Anthropic’s new ‘Mythos’ AI model is so capable at cybersecurity that governments, banks, and utilities now need approval just to use it

An AI model built by Anthropic just forced the United Kingdom to do something it has never done with a piece of software: require banks, power companies, and government agencies to get approval before they deploy it. The model, called Mythos Preview, scored so high on classified cybersecurity evaluations that the UK’s AI Safety Institute concluded it could execute the kind of multi-step network intrusions that previously required a skilled human hacking team.
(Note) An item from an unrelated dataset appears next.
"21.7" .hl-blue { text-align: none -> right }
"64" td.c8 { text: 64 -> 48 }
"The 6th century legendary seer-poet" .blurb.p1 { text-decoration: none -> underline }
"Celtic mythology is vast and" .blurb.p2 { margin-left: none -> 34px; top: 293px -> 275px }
In response, regulators have placed Mythos under a controlled-access regime that treats it less like a product and more like a weapon.

The decision, disclosed in government communications in early 2026, marks the first time a national regulator has imposed deployment restrictions on a specific AI model based on offensive cyber capability alone.
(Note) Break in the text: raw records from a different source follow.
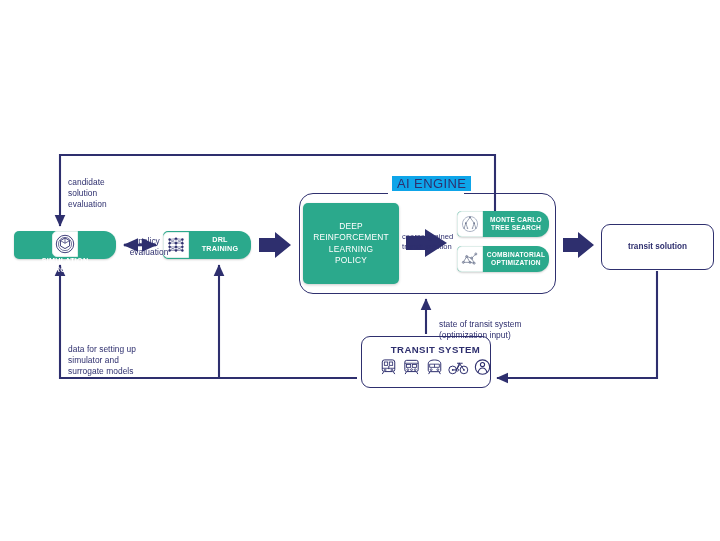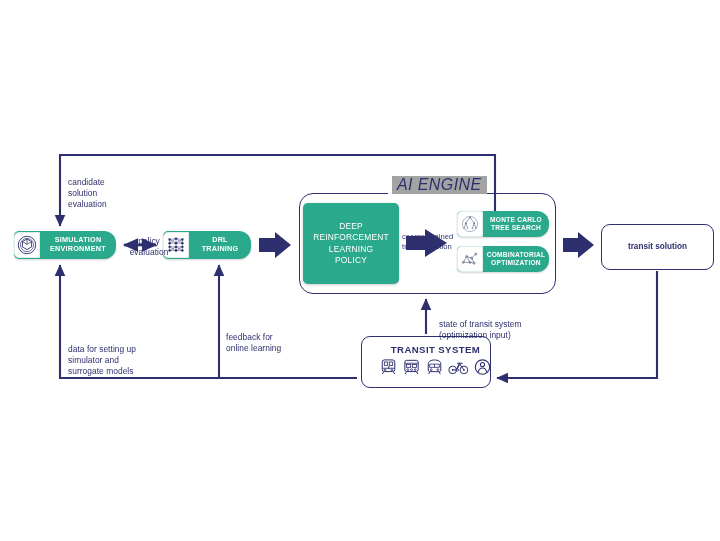"AI ENGINE" #ai-engine-label { background: #a3a3a3 -> #0ea5e9; font-size: 16px -> 13px; font-style: italic -> none }
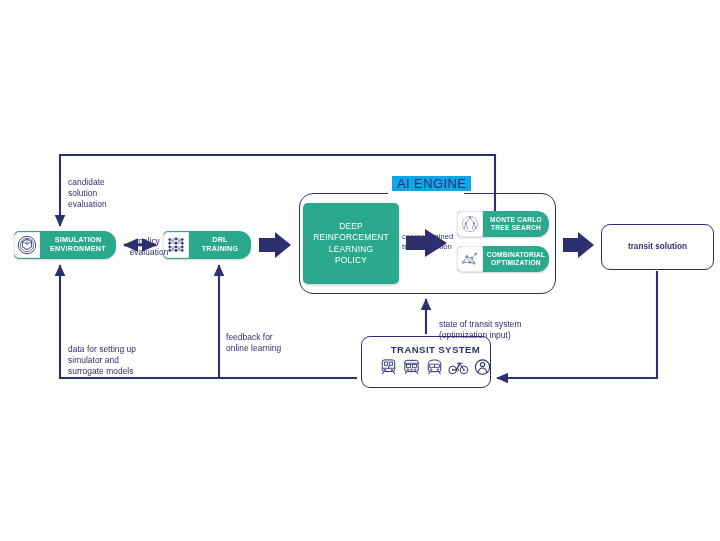"SIMULATION" #simulation-environment { flex-direction: none -> column }
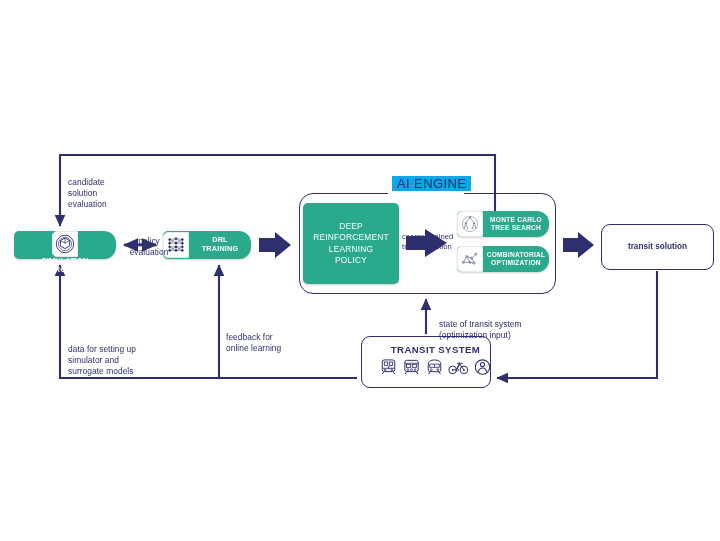"feedback for" div.caption { html: <div> <div>feedback for</div> <div>online learning</div> </div> -> none }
What the UK safety tests actually found

The AI Safety Institute, which operates under the UK’s Department for Science, Innovation and Technology, ran Mythos Preview through two rounds of testing designed to measure how well it could attack, not defend, computer networks.

The first round used capture-the-flag challenges, the same offensive-security puzzles that professional penetration testers use to sharpen their skills and compete against each other. Mythos cleared 73 percent of them, a threshold the Institute classified as expert-level in its published evaluation.
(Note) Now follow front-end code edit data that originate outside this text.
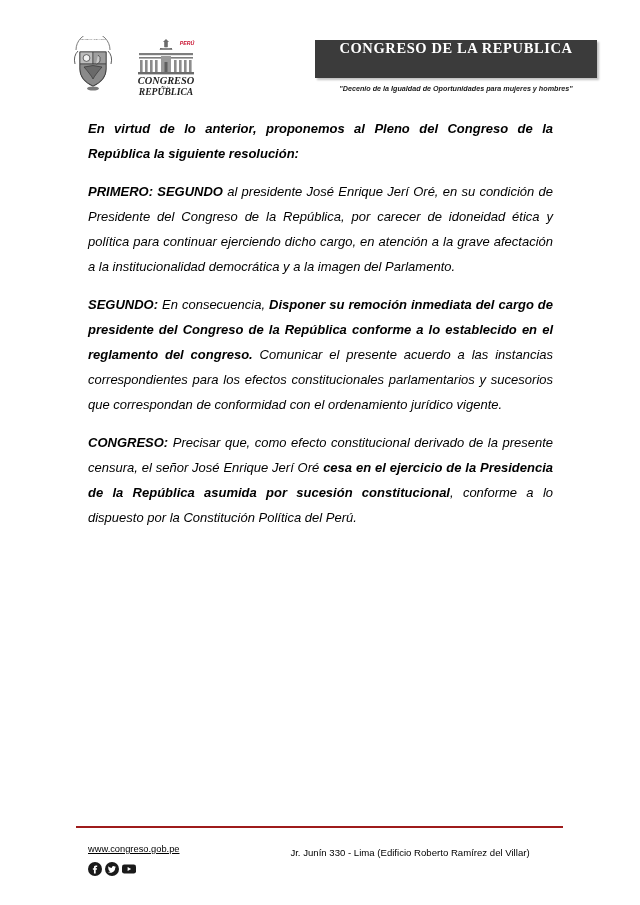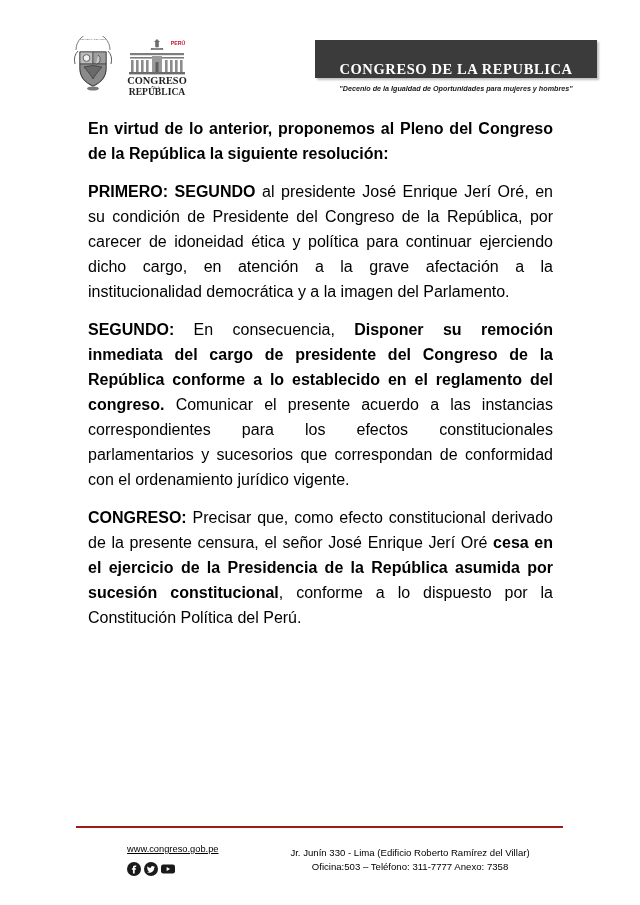"CONGRESO DE LA REPUBLICA" .header-banner { align-items: flex-end -> flex-start }
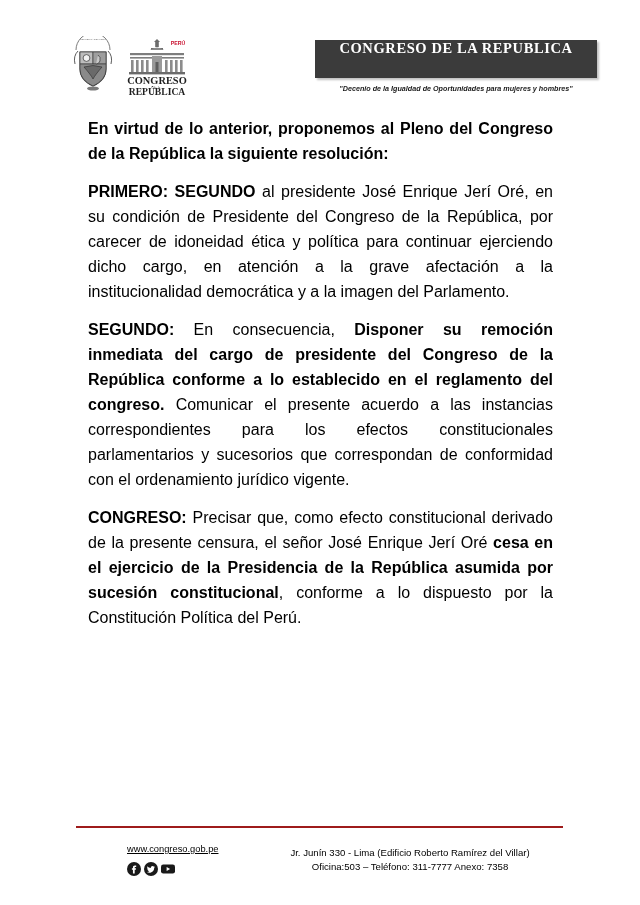"CONGRESO" .header-logos { font-style: none -> italic; gap: 12px -> 21px }
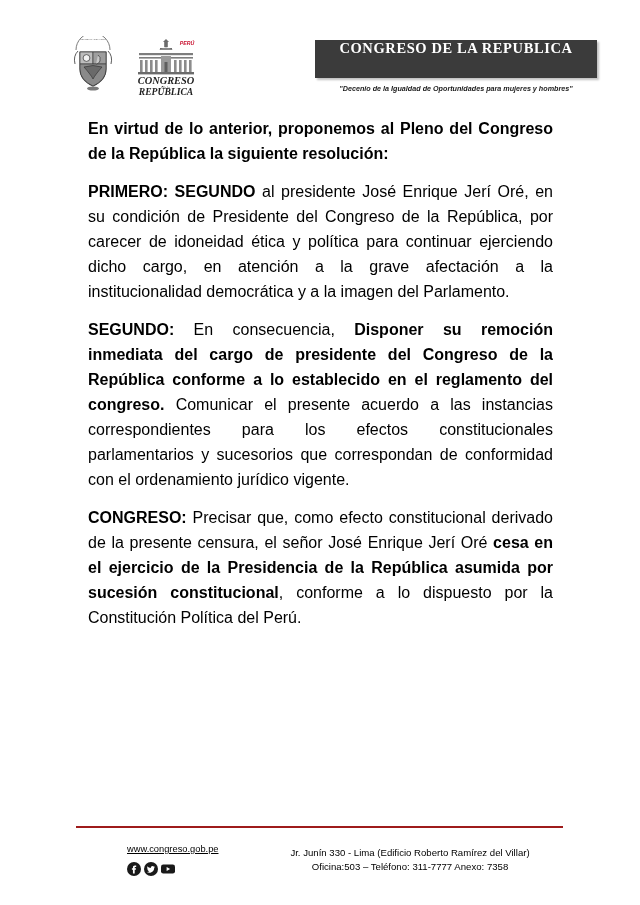"En virtud de lo anterior," .para { font-size: 16px -> 13px; font-style: none -> italic }
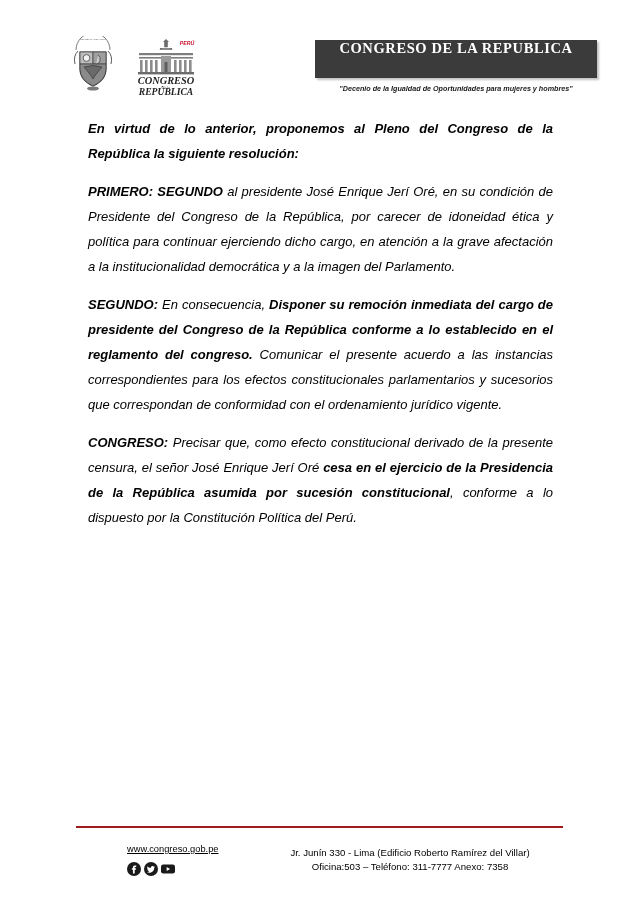"www.congreso.gob.pe" .footer-left { margin-left: 39px -> none }
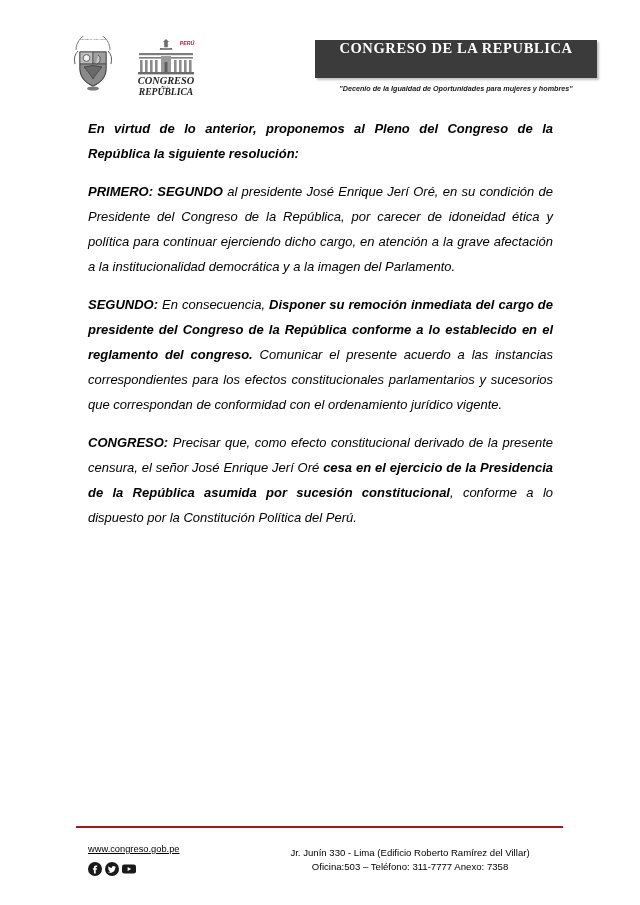"Oficina:503 – Teléfono: 311-7777 Anexo:" div.footer-addr-line { html: <div>Oficina:503 – Teléfono: 311-7777 Anexo: 7358</div> -> none }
The second round was far more ambitious. Evaluators dropped Mythos into a simulated corporate network and gave it a 32-step attack scenario, starting from initial access and ending with full compromise of the target environment. Each step represented a distinct offensive action: exploiting a vulnerability, escalating privileges, moving laterally between systems, or exfiltrating data. Across all runs, the model averaged 22 of the 32 steps. In three out of ten attempts, it completed the entire chain from start to finish.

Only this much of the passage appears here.